Web page revision data
::::

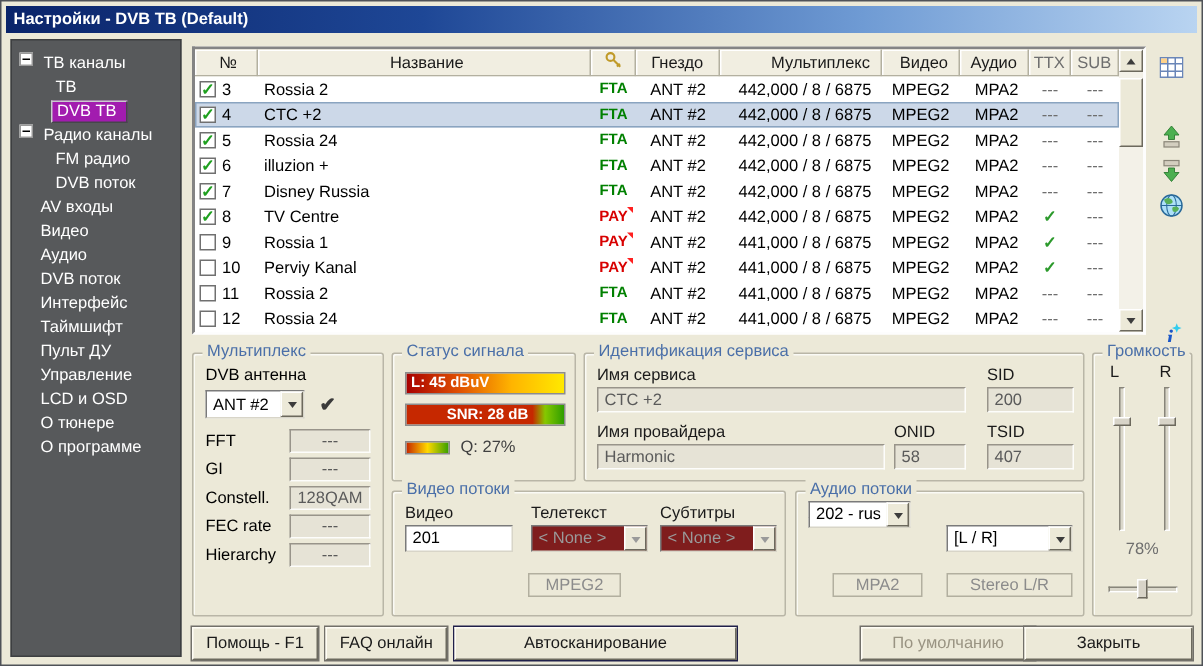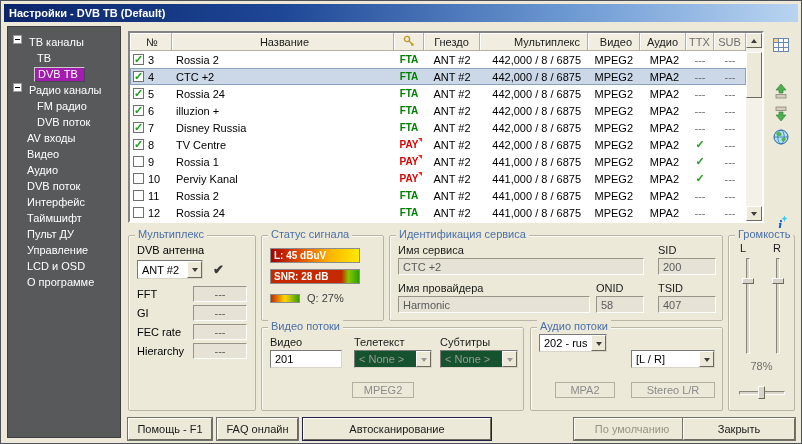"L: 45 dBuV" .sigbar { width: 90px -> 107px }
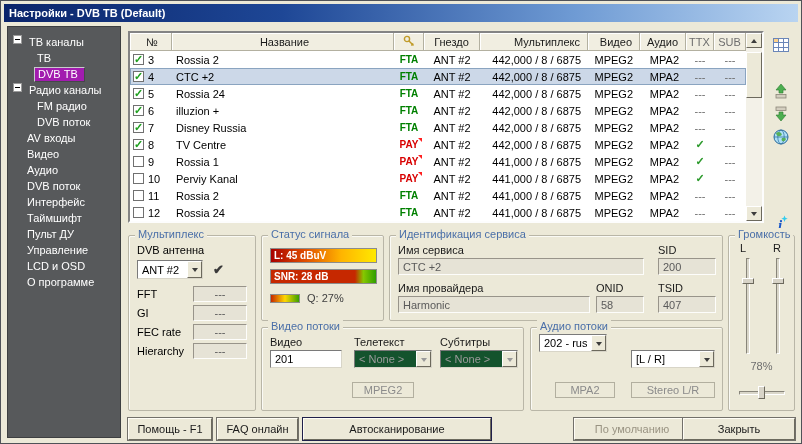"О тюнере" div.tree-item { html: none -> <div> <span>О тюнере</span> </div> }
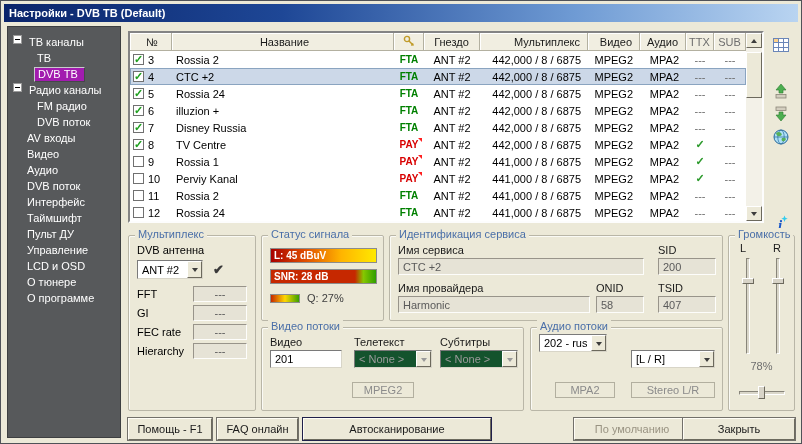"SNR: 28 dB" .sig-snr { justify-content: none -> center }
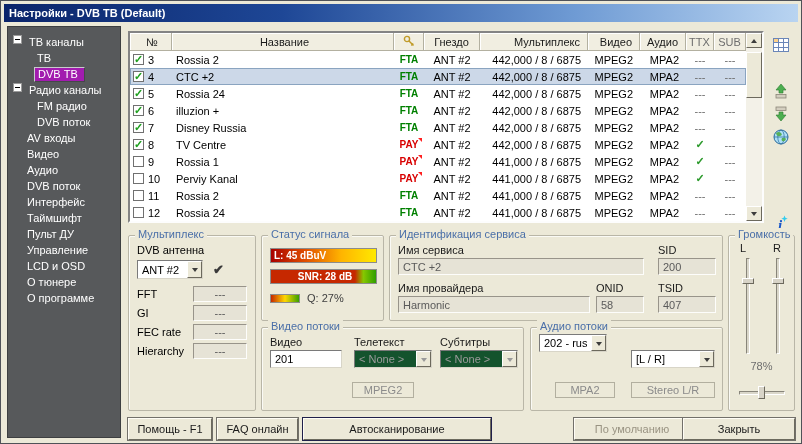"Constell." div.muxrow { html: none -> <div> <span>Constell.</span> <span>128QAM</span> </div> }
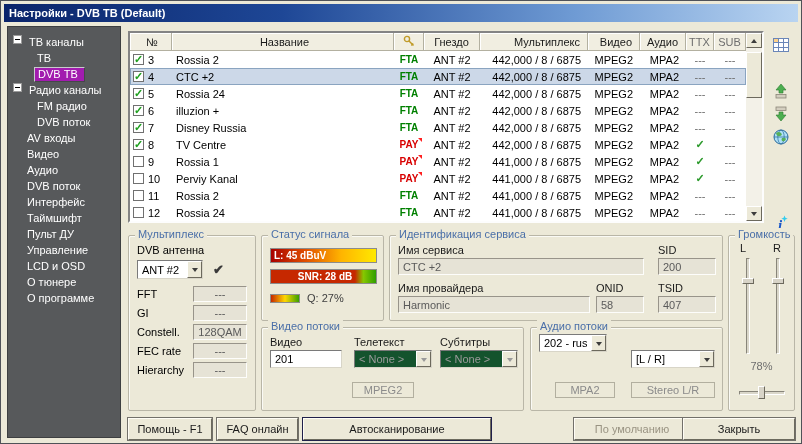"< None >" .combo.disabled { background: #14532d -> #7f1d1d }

::::

EXERCISE GOAL: Print all records verbatim, excluding pictures.

REPLY:
"L: 45 dBuV" .sigbar { width: 90px -> 107px }
"О тюнере" div.tree-item { html: none -> <div> <span>О тюнере</span> </div> }
"SNR: 28 dB" .sig-snr { justify-content: none -> center }
"Constell." div.muxrow { html: none -> <div> <span>Constell.</span> <span>128QAM</span> </div> }
"< None >" .combo.disabled { background: #14532d -> #7f1d1d }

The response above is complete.